Top of Material provided
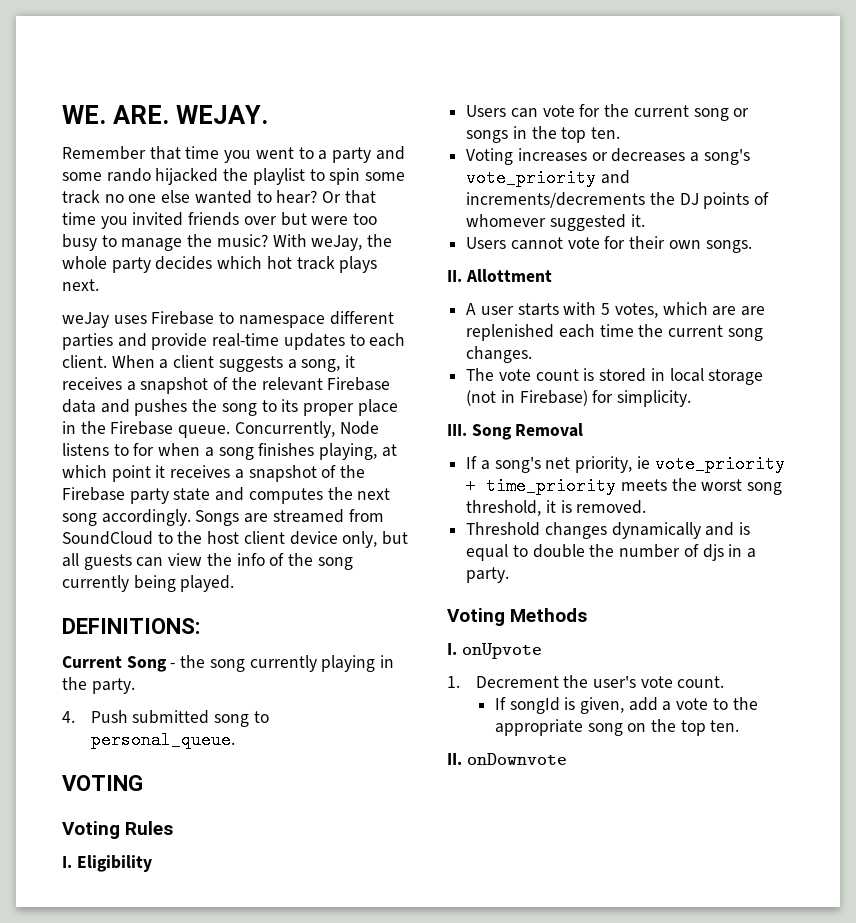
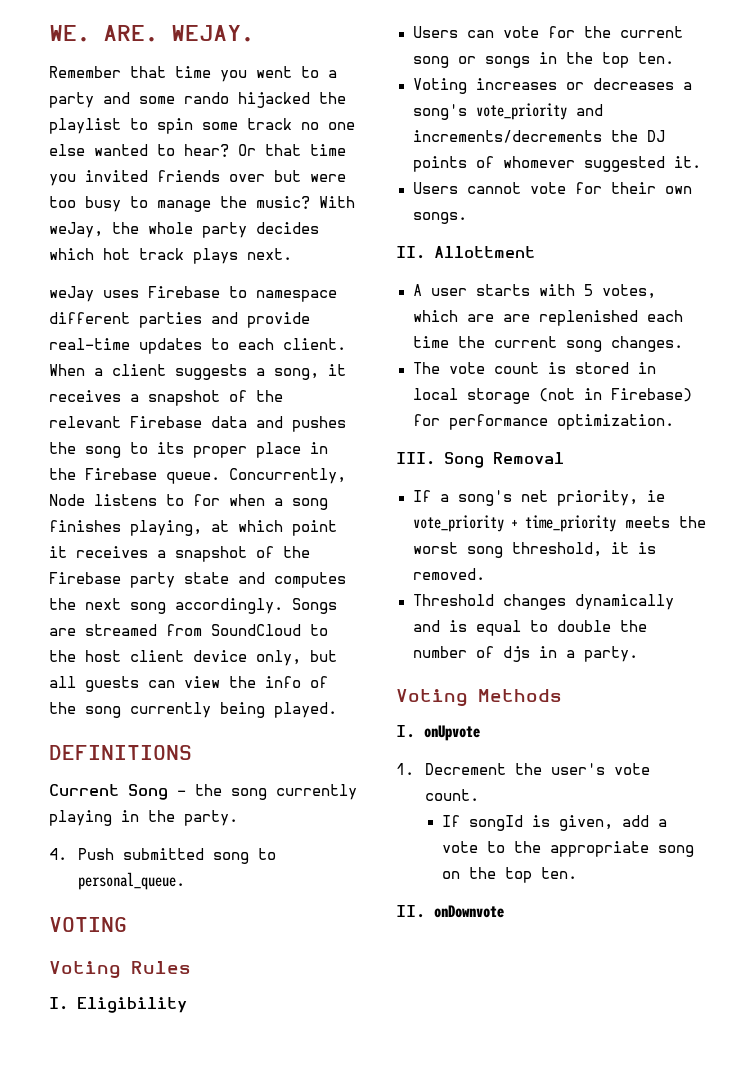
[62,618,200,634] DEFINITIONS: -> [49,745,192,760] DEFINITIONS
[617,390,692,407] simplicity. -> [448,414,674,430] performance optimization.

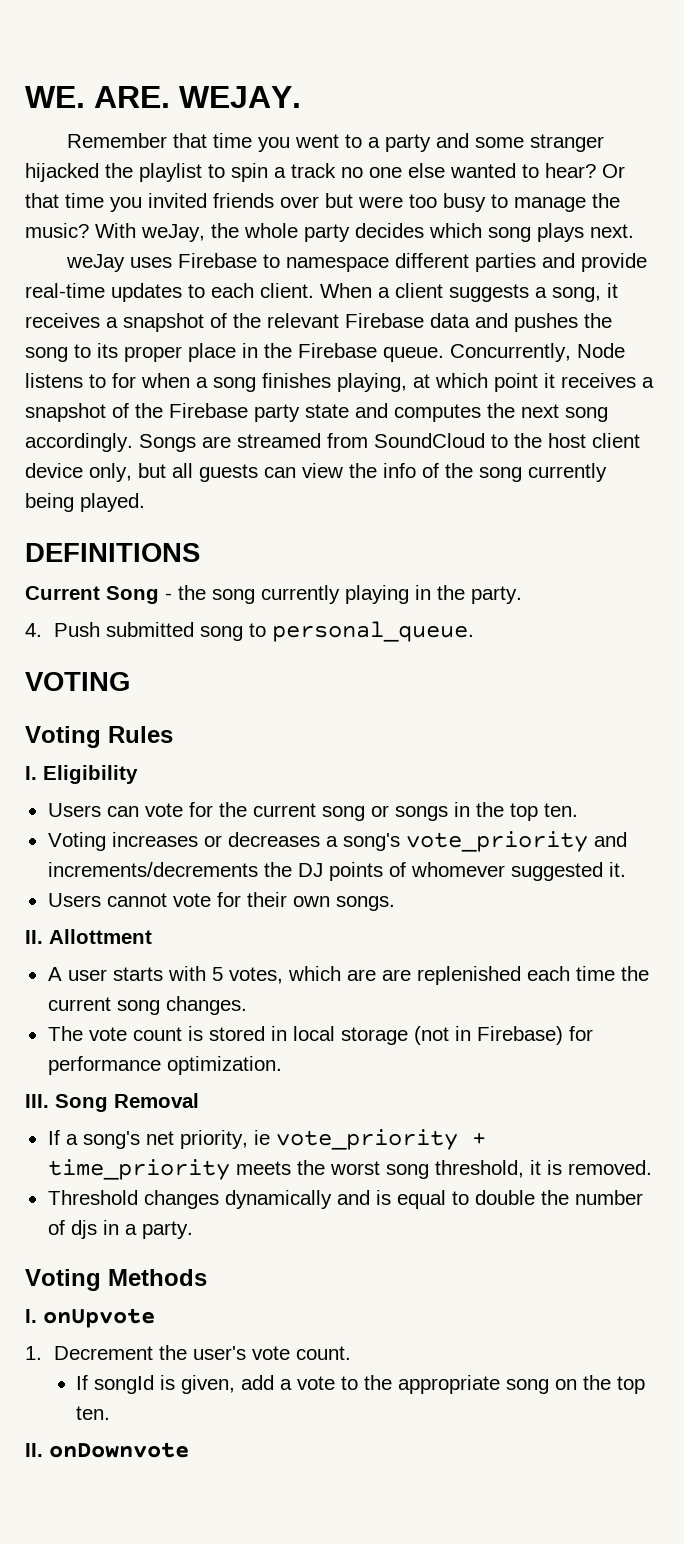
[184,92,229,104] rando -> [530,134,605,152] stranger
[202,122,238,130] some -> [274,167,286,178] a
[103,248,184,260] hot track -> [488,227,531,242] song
Bottom of Material provided
Top of Material provided
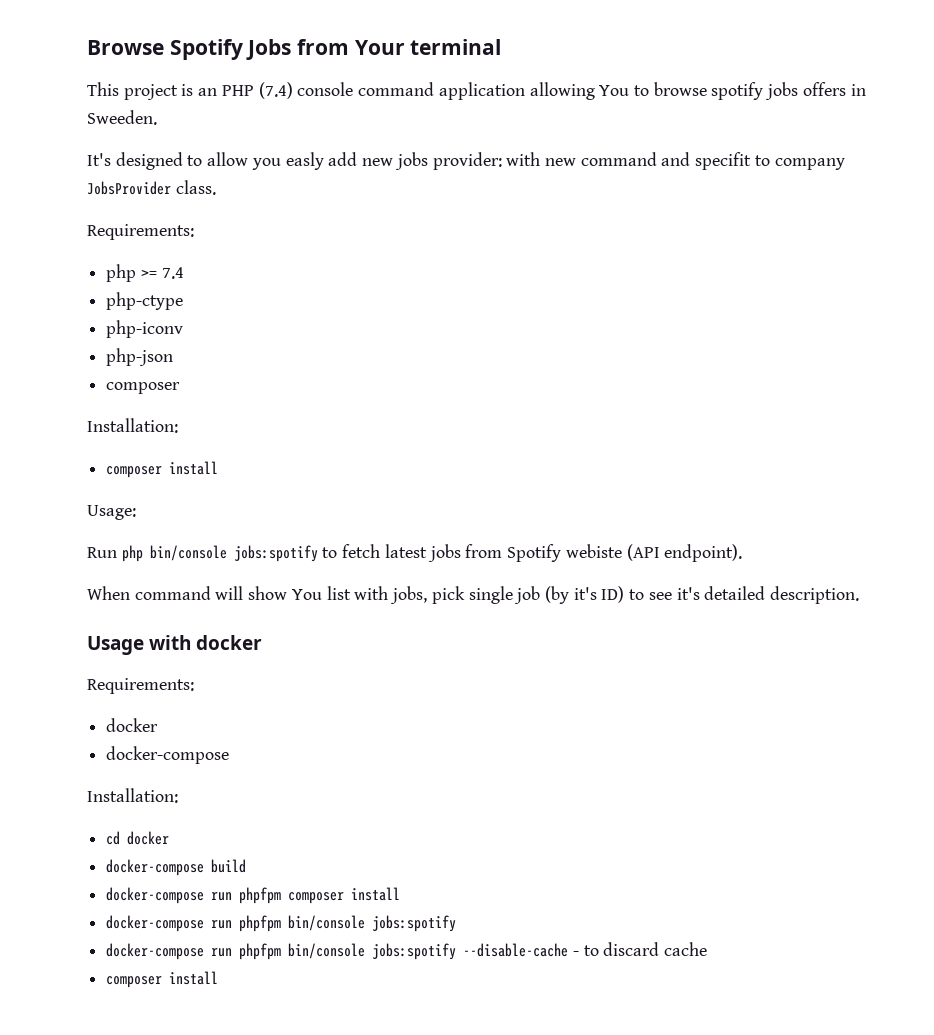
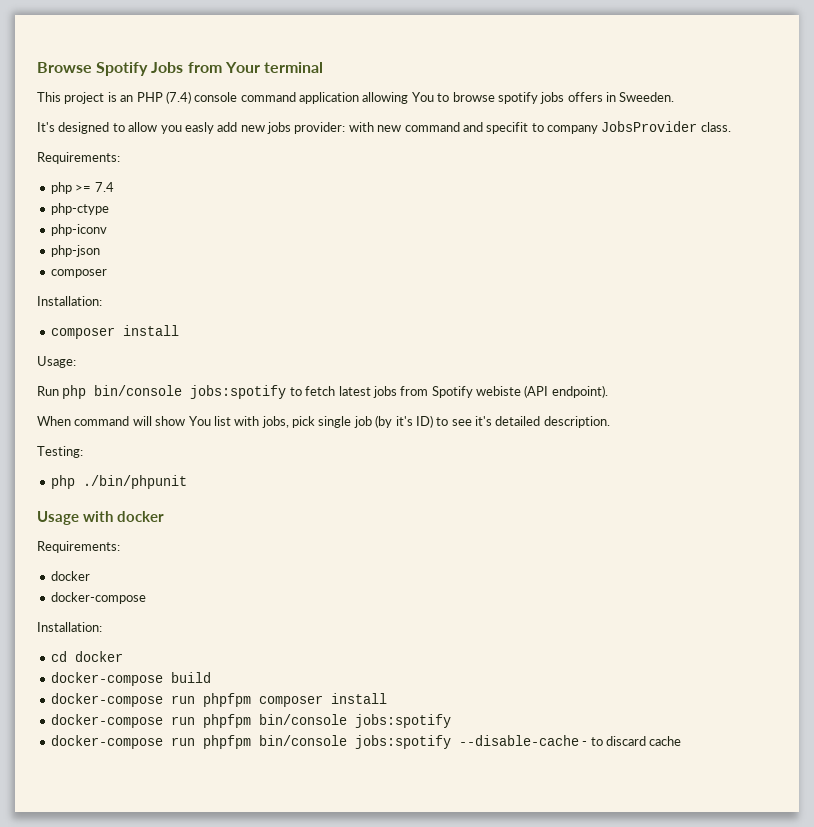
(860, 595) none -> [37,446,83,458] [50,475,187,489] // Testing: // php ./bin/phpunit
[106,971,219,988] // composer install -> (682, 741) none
Bottom of Material provided
## What you should do
Reproduce exactly, and only, the part of the listing above that begins at the line with "[184,92,229,104] rando ->" and goes on through the line with "[103,248,184,260] hot track".

## Output below
[184,92,229,104] rando -> [530,134,605,152] stranger
[202,122,238,130] some -> [274,167,286,178] a
[103,248,184,260] hot track -> [488,227,531,242] song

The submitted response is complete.